Я иду вытирать посуду.
— Ты забыла, — кричит муж, — что там вмешался сатана…
Я делаю вид, что не слышу. Я давно выращиваю на грядке крамольный мыслеобраз: в той песочнице, где затевалось мироздание, безусловно копошились сразу четыре руки. Не две. Я тщательно вытираю посуду. С лишком тщательно, чтоб отвлекаться на вопросы, в которые ныряешь без надежды на возвращение. Я пробовала. Я знаю…
Так кончились эти поминки. Говорливо-нахальные женщины и странный мужчина, который приехал помянуть ту, что не видел почти тридцать с лишним лет. У него вспухали без курева уши, и мы ушли на балкон. Понемногу я вспоминаю наш разговор. Никакой в общем-то. Скорее я вспоминаю преображение его лица после курева; беззубый, корявый, седой, он странным образом стал красивым. Впрочем, вполне возможно, это особенность моего зрения: видеть не то, что видишь. Астигматизм особого свойства, который вобрал в себя не только неправильность роговицы там или хрусталика, но подпитывался ещё и свойствами характера, склонностью видоизменять мир — то ли для того, чтобы полюбить его крепче, то ли, чтоб лютее возненавидеть. Да, это так! Я про себя это знаю. Я знаю толчки любви и нежности, от которых плавятся моя душа и сердце, и знаю каменный звон внутри, когда руки сжимаются в кулаки до посинения и крови. Как перетекает во мне одной — божественное и дьявольское? Вот почему я убеждена: в песочнице творения было четыре руки.
Заслонка
— Вареничек ты мой! — говорила по утрам нескладеха Варя, дочь отпетого и похороненного Ивана Ивановича, выглаживая широкой ладонью мяконькое тело своей юной подружки.

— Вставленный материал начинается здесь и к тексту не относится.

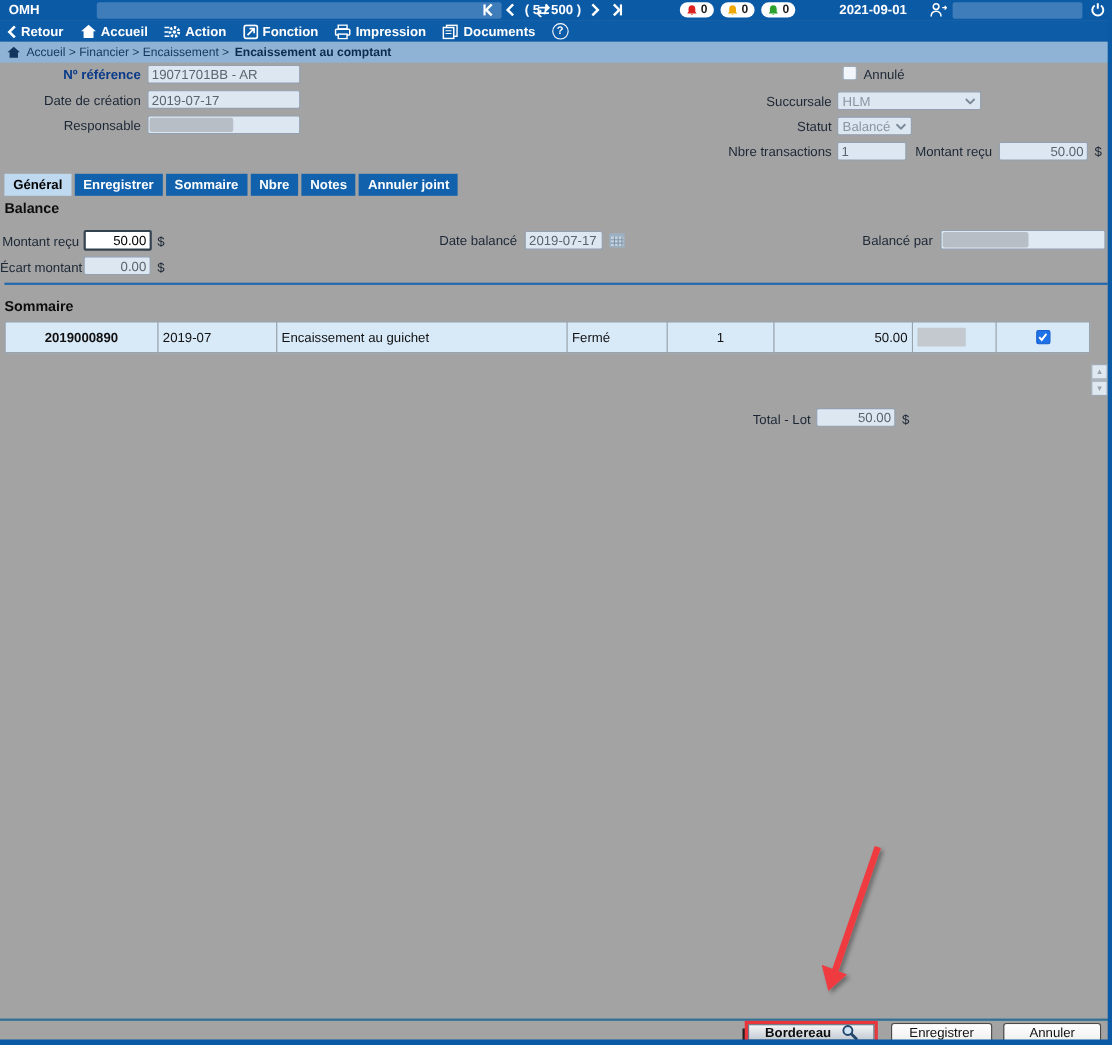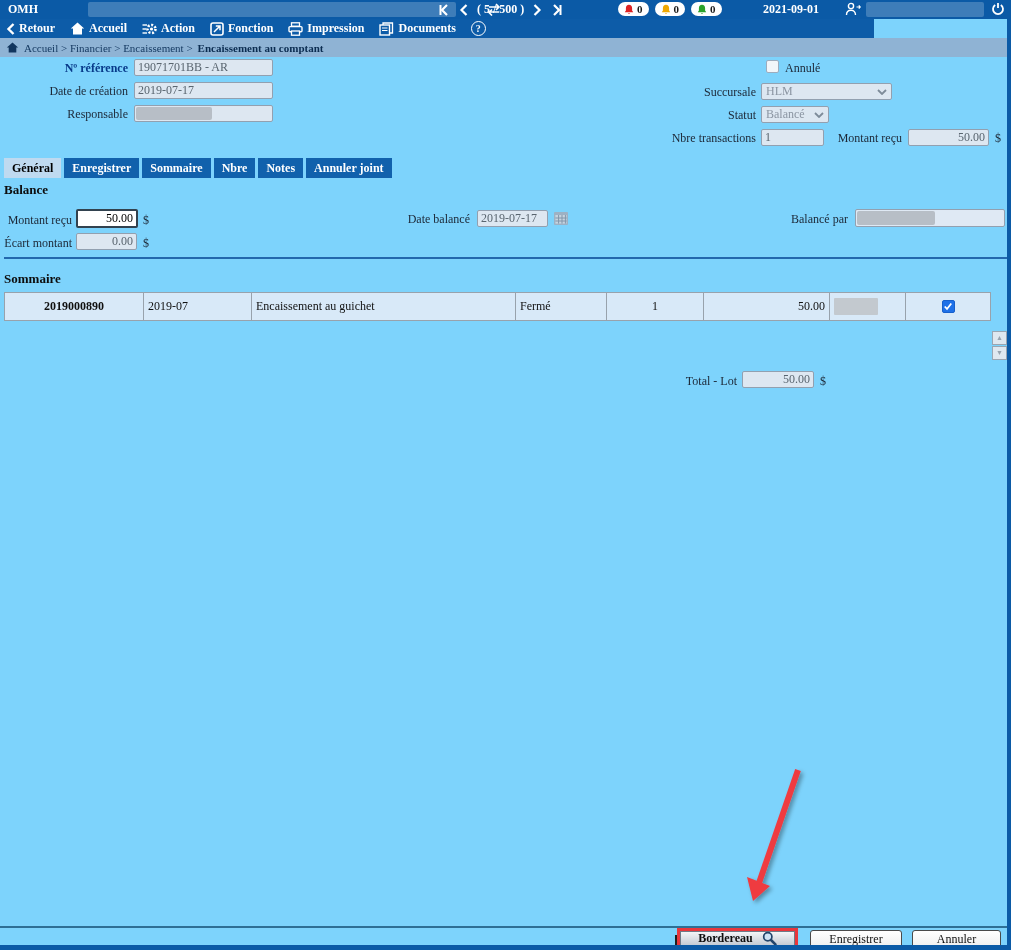--- a/index.html
+++ b/index.html
@@ -1,23 +1,23 @@
 <!DOCTYPE html>
 <html><head>
 <meta charset="utf-8">
 <style>
   html,body{margin:0;padding:0;background:#e6e6e6;}
-  .screen{position:relative;width:1011px;height:950px;background:#7dd3fc;
-    font-family:Liberation Serif, serif;overflow:hidden;}
+  .screen{position:relative;width:1011px;height:950px;background:#a3a3a3;
+    font-family:Liberation Sans, sans-serif;overflow:hidden;}
   
   .topbar{position:absolute;left:0;top:0;width:1011px;height:19px;background:#0b5aa6;color:#fff;font-size:12px;font-weight:bold;}
   .topbar *{white-space:nowrap;}
   .abs{position:absolute;}
   .blurblob{background:#3e7db9;border-radius:2px;filter:blur(.6px);}
-  .menubar{position:absolute;left:0;top:19px;width:874px;height:19px;background:#0d5ca8;color:#fff;
+  .menubar{position:absolute;left:0;top:19px;width:1011px;height:19px;background:#0d5ca8;color:#fff;
     display:flex;align-items:center;padding-left:6px;font-size:12px;font-weight:bold;box-sizing:border-box;}
   .mitem{display:flex;align-items:center;gap:4px;margin-right:15px;cursor:pointer;}
   .helpcircle{width:13px;height:13px;border:1.5px solid #fff;border-radius:50%;display:flex;align-items:center;justify-content:center;font-size:10px;font-weight:bold;}
   .breadcrumb{position:absolute;left:0;top:38px;width:1011px;height:19px;background:#8fb3d4;color:#12365e;
     display:flex;align-items:center;padding-left:6px;font-size:11px;box-sizing:border-box;gap:5px;}
   .breadcrumb b{color:#0b2c50;}
   
   .flbl{position:absolute;font-size:12px;color:#1c2736;white-space:nowrap;}
   .flbl.r{text-align:right;}
   .flbl.key{font-weight:bold;color:#083a8a;}

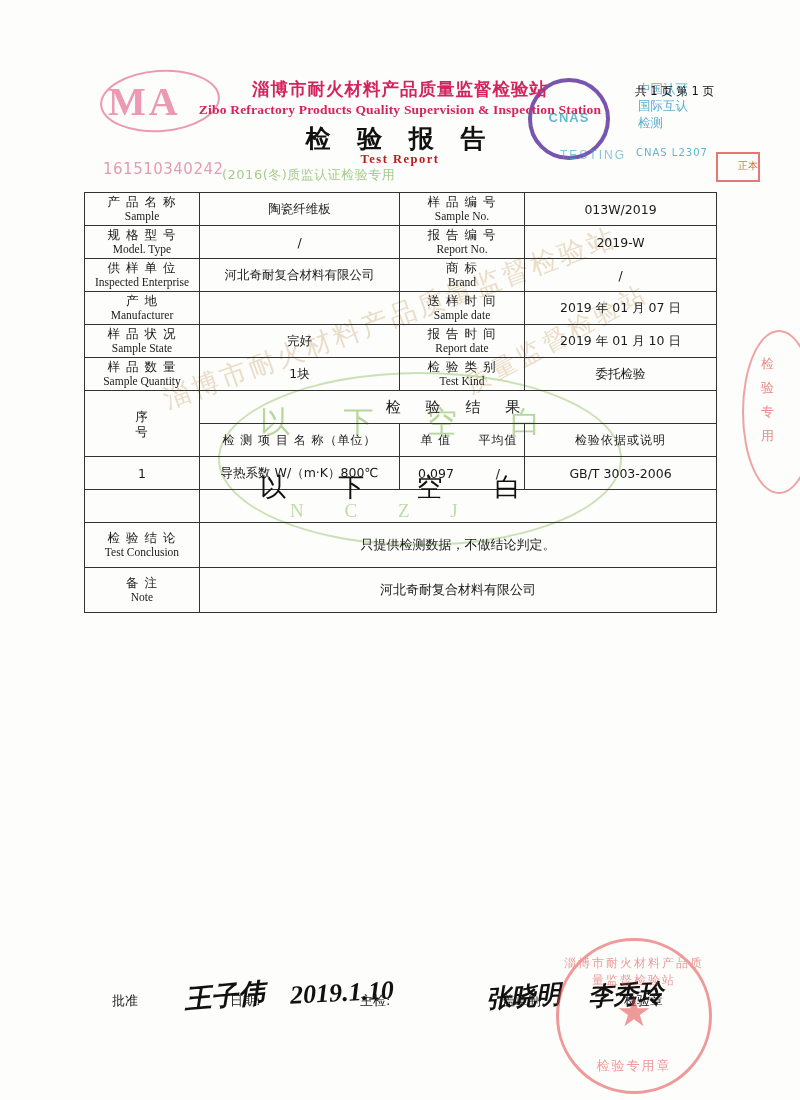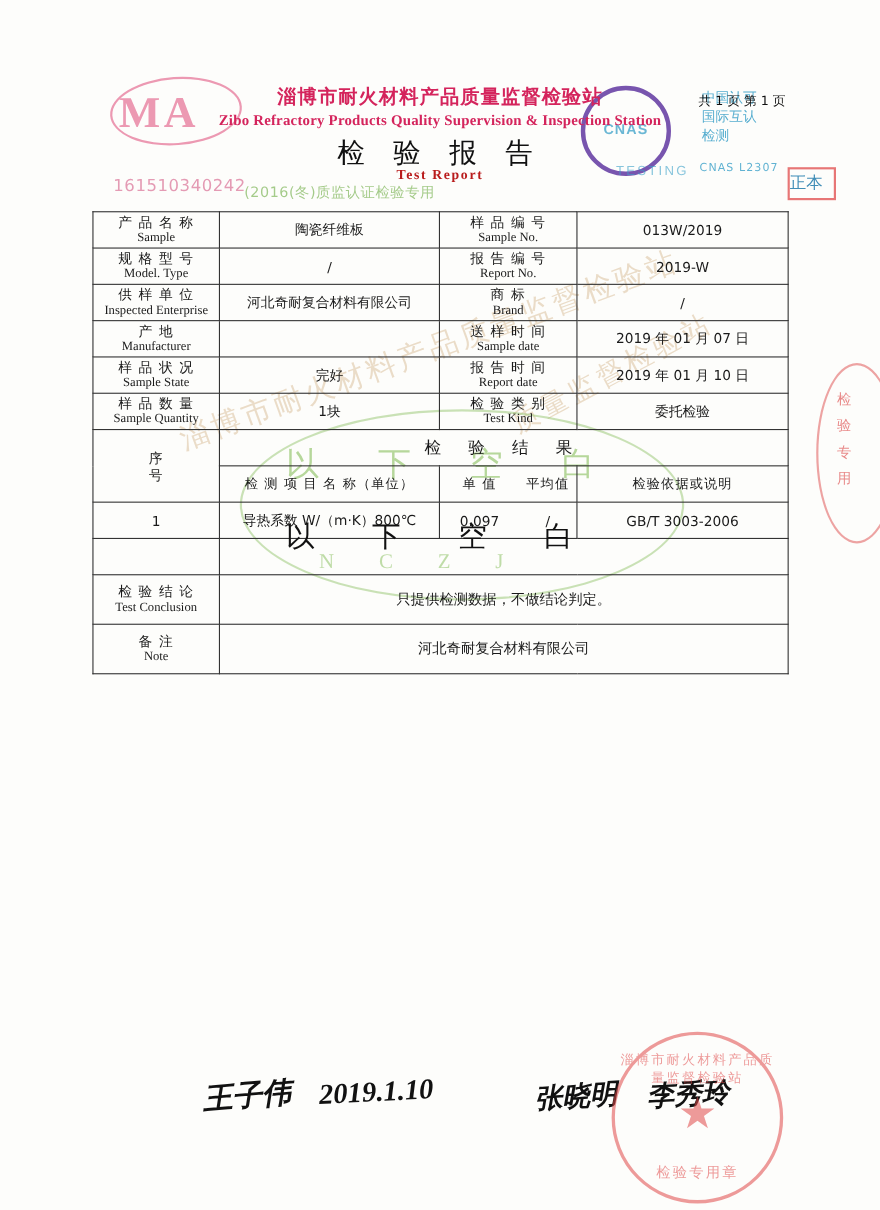--- a/index.html
+++ b/index.html
@@ -44,21 +44,21 @@
   .org-en {
     font-size: 13.5px;
     font-weight: bold;
     color: #d4245c;
     font-family: "Liberation Serif", serif;
     line-height: 20px;
     letter-spacing: 0.2px;
   }
   .report-title-cn {
     font-size: 25px;
-    font-weight: normal;
+    font-weight: bold;
     letter-spacing: 9px;
     color: #111;
     font-family: "DejaVu Sans", sans-serif;
     margin-top: 4px;
     line-height: 30px;
   }
   .report-title-en {
     font-size: 12.5px;
     font-weight: bold;
     letter-spacing: 1.5px;
@@ -179,23 +179,23 @@
     position: absolute;
     left: 716px;
     top: 152px;
     width: 40px;
     height: 26px;
     border: 2px solid #e04a4a;
     opacity: 0.75;
   }
   .red-box-stamp span {
     display: block;
-    text-align: left;
-    font-size: 15px;
-    color: #0369a1;
+    text-align: right;
+    font-size: 10px;
+    color: #c2410c;
     line-height: 24px;
     font-family: "DejaVu Sans", sans-serif;
   }
 
   .big-oval {
     position: absolute;
     left: 218px;
     top: 372px;
     width: 400px;
     height: 170px;
@@ -597,20 +597,27 @@
           <span class="cn">备     注</span>
           <span class="en">Note</span>
         </td>
         <td colspan="3" class="concl-val">河北奇耐复合材料有限公司</td>
       </tr>
     </tbody>
   </table>
 
   <div class="blank-text">以 下 空 白</div>
 
+  <div class="footer">
+    <span class="footer-item f-approve">批准</span>
+    <span class="footer-item f-date">日期:</span>
+    <span class="footer-item f-check">主检:</span>
+    <span class="footer-item f-sealer">盖章制:</span>
+    <span class="footer-item f-seal">检验章</span>
+  </div>
 
   <div class="sig sig1">王子伟</div>
   <div class="sig sig2">2019.1.10</div>
   <div class="sig sig3">张晓明</div>
   <div class="sig sig4">李秀玲</div>
 
   <div class="round-red-stamp">
     <div class="arc-top">淄博市耐火材料产品质量监督检验站</div>
     <div class="star">★</div>
     <div class="arc-bottom">检验专用章</div>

Самые счастливые её минуты.
Потом, на улице, на работе, среди людей она будет жить в коконе позора и стыда. Она будет видеть невидимое — указывающие на неё пальцы, улюлюканье и похохатывание. После смерти отца все это обострилось. Она не сомневалась, что он все понял и хотел их убить. Она смотрела на горлышко Вареничка: как просто это сделать одним обхватом, а потом самой шагнуть с подоконника и опять и снова быть уже навсегда с нею. Конечно она в это не очень верит. Какая еще, кроме этой, может быть жизнь? Но как же хочется верить.